**Entries provided**
##############################

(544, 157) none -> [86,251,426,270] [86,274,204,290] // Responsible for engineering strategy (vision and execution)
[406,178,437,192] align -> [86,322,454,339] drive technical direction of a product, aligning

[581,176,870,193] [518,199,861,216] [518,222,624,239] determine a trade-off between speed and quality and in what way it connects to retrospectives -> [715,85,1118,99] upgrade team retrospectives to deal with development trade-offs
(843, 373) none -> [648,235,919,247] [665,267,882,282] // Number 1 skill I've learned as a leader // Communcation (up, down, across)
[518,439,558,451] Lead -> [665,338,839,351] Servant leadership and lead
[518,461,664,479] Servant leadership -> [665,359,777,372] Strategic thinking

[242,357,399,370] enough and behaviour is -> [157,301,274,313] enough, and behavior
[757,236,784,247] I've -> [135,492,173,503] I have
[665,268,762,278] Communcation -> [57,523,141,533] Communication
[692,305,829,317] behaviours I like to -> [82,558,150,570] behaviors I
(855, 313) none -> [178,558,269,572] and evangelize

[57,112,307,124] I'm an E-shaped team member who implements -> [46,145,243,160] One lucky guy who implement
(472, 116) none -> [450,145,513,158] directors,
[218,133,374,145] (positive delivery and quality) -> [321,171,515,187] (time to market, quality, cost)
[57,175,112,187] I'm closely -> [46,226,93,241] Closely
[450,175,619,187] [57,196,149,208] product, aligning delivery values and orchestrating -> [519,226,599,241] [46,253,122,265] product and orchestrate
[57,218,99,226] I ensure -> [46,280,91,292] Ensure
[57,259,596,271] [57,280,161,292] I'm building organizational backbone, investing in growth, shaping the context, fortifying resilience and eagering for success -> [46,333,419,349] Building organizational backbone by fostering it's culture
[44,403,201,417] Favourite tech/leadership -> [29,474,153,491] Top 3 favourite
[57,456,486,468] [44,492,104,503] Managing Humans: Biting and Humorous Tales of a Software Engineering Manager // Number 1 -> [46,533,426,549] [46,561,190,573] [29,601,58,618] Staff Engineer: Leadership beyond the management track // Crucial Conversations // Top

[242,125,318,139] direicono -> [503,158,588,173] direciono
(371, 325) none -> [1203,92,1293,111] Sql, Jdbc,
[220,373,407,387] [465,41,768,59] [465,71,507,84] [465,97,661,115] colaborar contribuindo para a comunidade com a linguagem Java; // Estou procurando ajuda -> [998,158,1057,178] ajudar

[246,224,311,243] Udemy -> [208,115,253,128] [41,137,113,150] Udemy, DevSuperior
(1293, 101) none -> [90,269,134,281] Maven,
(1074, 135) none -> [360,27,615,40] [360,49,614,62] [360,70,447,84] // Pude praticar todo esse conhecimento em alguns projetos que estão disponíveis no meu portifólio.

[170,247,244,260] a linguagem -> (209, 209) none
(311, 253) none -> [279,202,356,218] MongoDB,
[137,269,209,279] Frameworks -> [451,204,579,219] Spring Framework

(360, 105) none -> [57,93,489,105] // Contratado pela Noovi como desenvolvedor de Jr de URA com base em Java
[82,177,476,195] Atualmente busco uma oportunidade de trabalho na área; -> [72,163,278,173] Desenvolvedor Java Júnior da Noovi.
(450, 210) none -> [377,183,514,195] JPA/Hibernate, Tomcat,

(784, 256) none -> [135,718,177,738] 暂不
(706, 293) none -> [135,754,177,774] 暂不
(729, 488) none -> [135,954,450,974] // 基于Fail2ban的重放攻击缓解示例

##############################

**Exercise**
Type out each entry above again, exactly.

**Response for this exercise**
(544, 157) none -> [86,251,426,270] [86,274,204,290] // Responsible for engineering strategy (vision and execution)
[406,178,437,192] align -> [86,322,454,339] drive technical direction of a product, aligning

[581,176,870,193] [518,199,861,216] [518,222,624,239] determine a trade-off between speed and quality and in what way it connects to retrospectives -> [715,85,1118,99] upgrade team retrospectives to deal with development trade-offs
(843, 373) none -> [648,235,919,247] [665,267,882,282] // Number 1 skill I've learned as a leader // Communcation (up, down, across)
[518,439,558,451] Lead -> [665,338,839,351] Servant leadership and lead
[518,461,664,479] Servant leadership -> [665,359,777,372] Strategic thinking

[242,357,399,370] enough and behaviour is -> [157,301,274,313] enough, and behavior
[757,236,784,247] I've -> [135,492,173,503] I have
[665,268,762,278] Communcation -> [57,523,141,533] Communication
[692,305,829,317] behaviours I like to -> [82,558,150,570] behaviors I
(855, 313) none -> [178,558,269,572] and evangelize

[57,112,307,124] I'm an E-shaped team member who implements -> [46,145,243,160] One lucky guy who implement
(472, 116) none -> [450,145,513,158] directors,
[218,133,374,145] (positive delivery and quality) -> [321,171,515,187] (time to market, quality, cost)
[57,175,112,187] I'm closely -> [46,226,93,241] Closely
[450,175,619,187] [57,196,149,208] product, aligning delivery values and orchestrating -> [519,226,599,241] [46,253,122,265] product and orchestrate
[57,218,99,226] I ensure -> [46,280,91,292] Ensure
[57,259,596,271] [57,280,161,292] I'm building organizational backbone, investing in growth, shaping the context, fortifying resilience and eagering for success -> [46,333,419,349] Building organizational backbone by fostering it's culture
[44,403,201,417] Favourite tech/leadership -> [29,474,153,491] Top 3 favourite
[57,456,486,468] [44,492,104,503] Managing Humans: Biting and Humorous Tales of a Software Engineering Manager // Number 1 -> [46,533,426,549] [46,561,190,573] [29,601,58,618] Staff Engineer: Leadership beyond the management track // Crucial Conversations // Top

[242,125,318,139] direicono -> [503,158,588,173] direciono
(371, 325) none -> [1203,92,1293,111] Sql, Jdbc,
[220,373,407,387] [465,41,768,59] [465,71,507,84] [465,97,661,115] colaborar contribuindo para a comunidade com a linguagem Java; // Estou procurando ajuda -> [998,158,1057,178] ajudar

[246,224,311,243] Udemy -> [208,115,253,128] [41,137,113,150] Udemy, DevSuperior
(1293, 101) none -> [90,269,134,281] Maven,
(1074, 135) none -> [360,27,615,40] [360,49,614,62] [360,70,447,84] // Pude praticar todo esse conhecimento em alguns projetos que estão disponíveis no meu portifólio.

[170,247,244,260] a linguagem -> (209, 209) none
(311, 253) none -> [279,202,356,218] MongoDB,
[137,269,209,279] Frameworks -> [451,204,579,219] Spring Framework

(360, 105) none -> [57,93,489,105] // Contratado pela Noovi como desenvolvedor de Jr de URA com base em Java
[82,177,476,195] Atualmente busco uma oportunidade de trabalho na área; -> [72,163,278,173] Desenvolvedor Java Júnior da Noovi.
(450, 210) none -> [377,183,514,195] JPA/Hibernate, Tomcat,

(784, 256) none -> [135,718,177,738] 暂不
(706, 293) none -> [135,754,177,774] 暂不
(729, 488) none -> [135,954,450,974] // 基于Fail2ban的重放攻击缓解示例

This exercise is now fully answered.